To St. Thomas Aquinas, a war must be just in both the reasons for going to war and how war is fought. Reasons for going to war—jus ad bellum—are just if

  • (1) war is declared by an appropriate authority;
  • (2) the war is waged for a just cause; and
  • (3) the war is waged for just intentions. An appropriate authority is a proper, governing authority. A “just cause” may include self-defense or a response to injustice. “Just intentions” mean that it must not be fought for self-interest, but for justice or a common good. In addition,
  • (4) there must be a reasonable chance of success;
  • (5) the good that will be achieved must outweigh the bad; and
  • (6) war must be a last resort.

Encyclopædia Britannica

War, in the popular sense, a conflict between political groups involving hostilities of considerable duration and magnitude. In the usage of social science, certain qualifications are added. Sociologists usually apply the term to such conflicts only if they are initiated and conducted in accordance with socially recognized forms. They treat war as an institution recognized in custom or in law. Military writers usually confine the term to hostilities in which the contending groups are sufficiently equal in power to render the outcome uncertain for a time.

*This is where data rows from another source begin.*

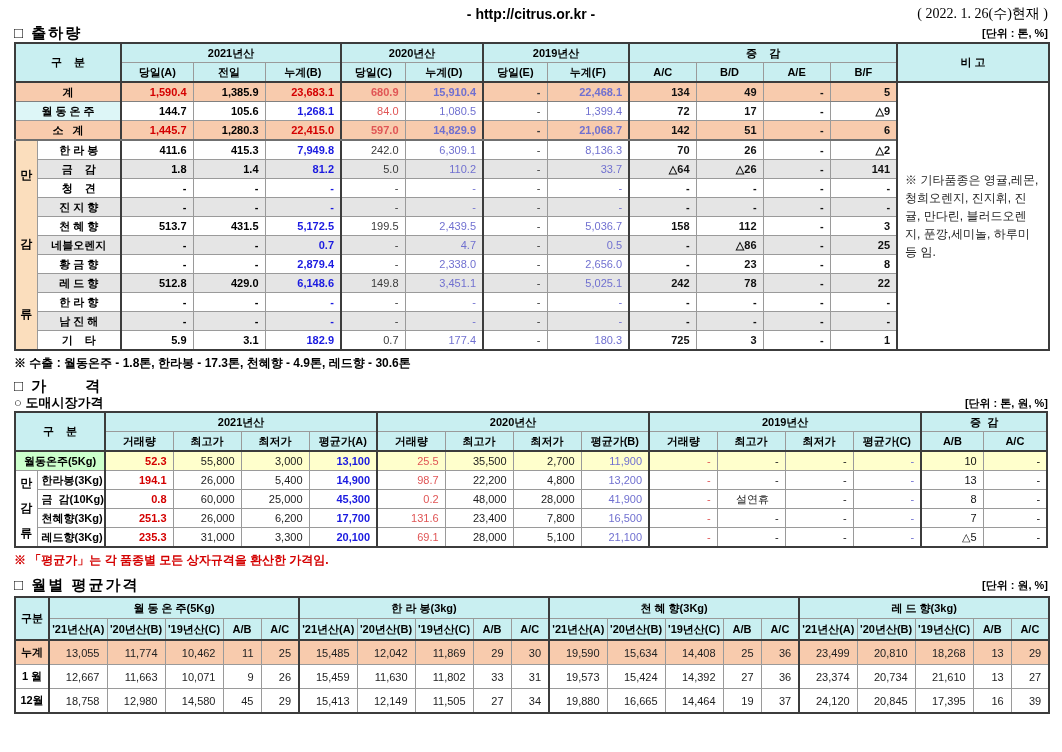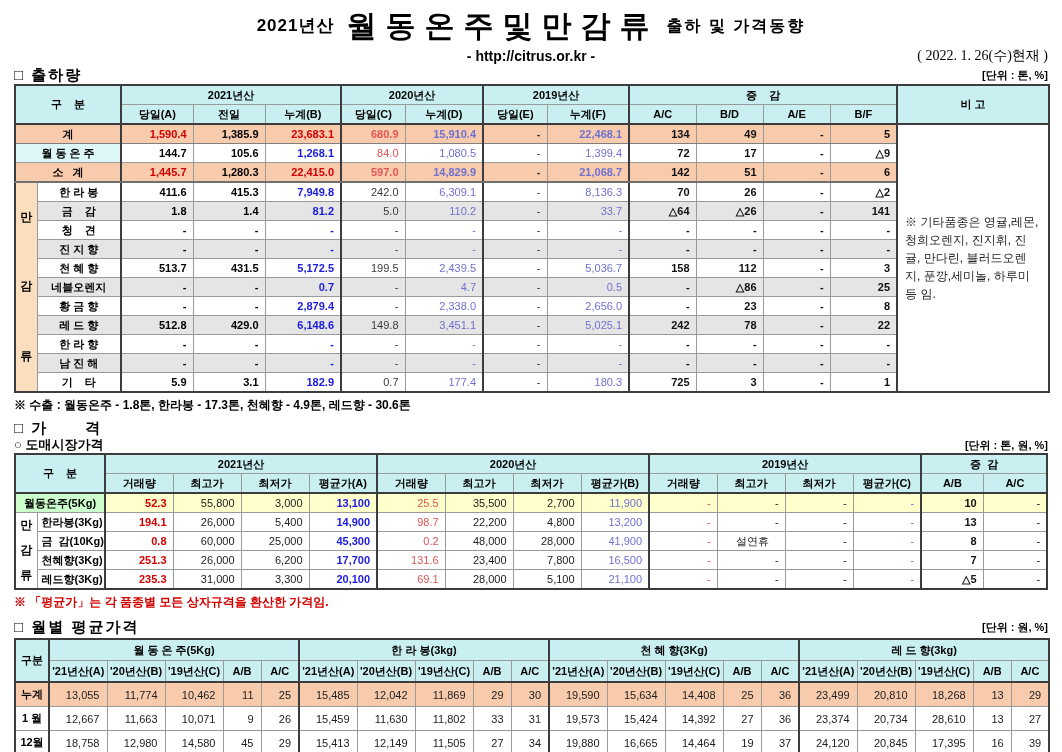"2021년산 월동온주및만감류 출하 및 가격동향" div.title-line { html: <div> <span>2021년산</span><span>월동온주및만감류</span><span>출하 및 가격동향</span> </div> -> none }
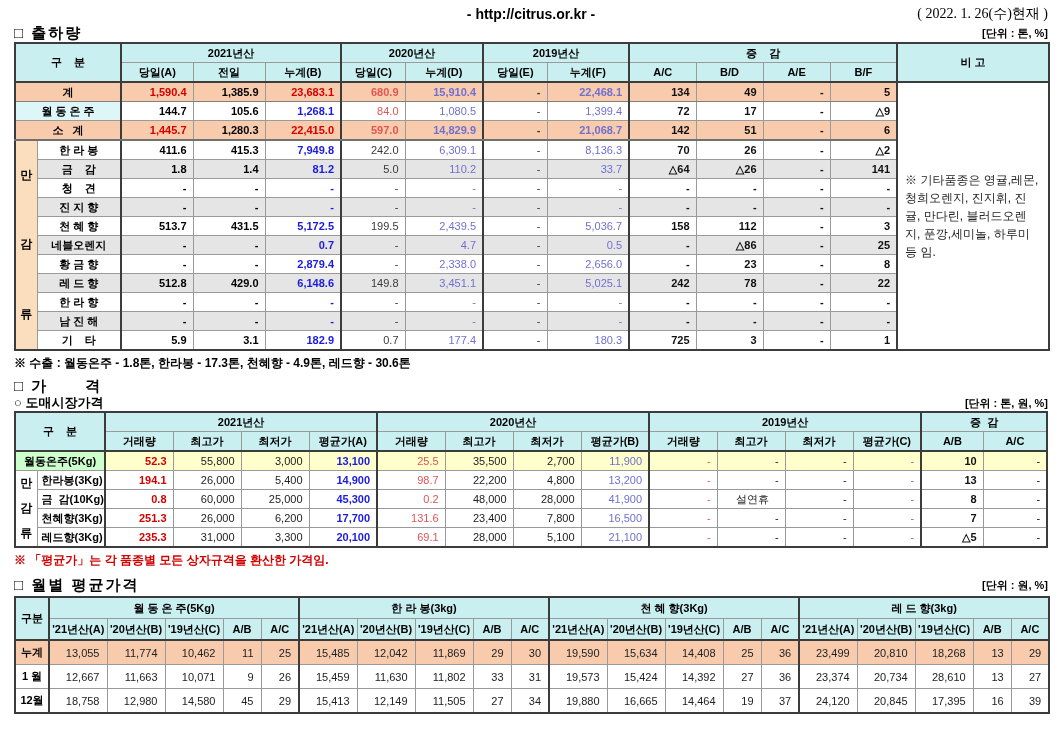"10" td.pI { font-weight: bold -> normal }
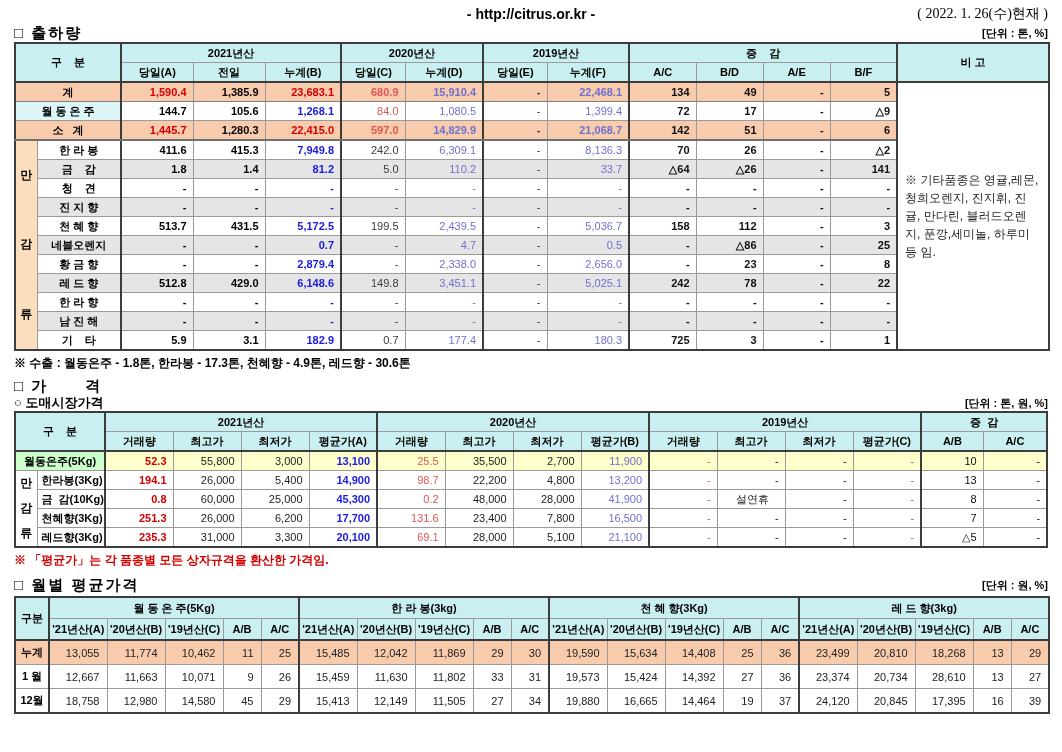"28,610" td.mV { text: 28,610 -> 21,610 }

Armed conflicts of powerful states with isolated and powerless peoples are usually called pacifications, military expeditions, or explorations; with small states, they are called interventions or reprisals; and with internal groups, rebellions or insurrections. Such incidents, if the resistance is sufficiently strong or protracted, may achieve a magnitude that entitles them to the name “war.”[1]

National Geographic

War is generally defined as violent conflict between states or nations. Nations go to war for a variety of reasons. It has been argued that a nation will go to war if the benefits of war are deemed to outweigh the disadvantages, and if there is a sense that there is not another mutually agreeable solution. More specifically, some have argued that wars are fought primarily for economic, religious, and political reasons. Others have claimed that most wars today are fought for ideological reasons. In the United States, the legal power to declare war is vested in Congress; however, the president is the commander-in-chief of the military, so he or she holds power to conduct a war once it has been declared. In many instances, the president has used military force without declaring war.[2]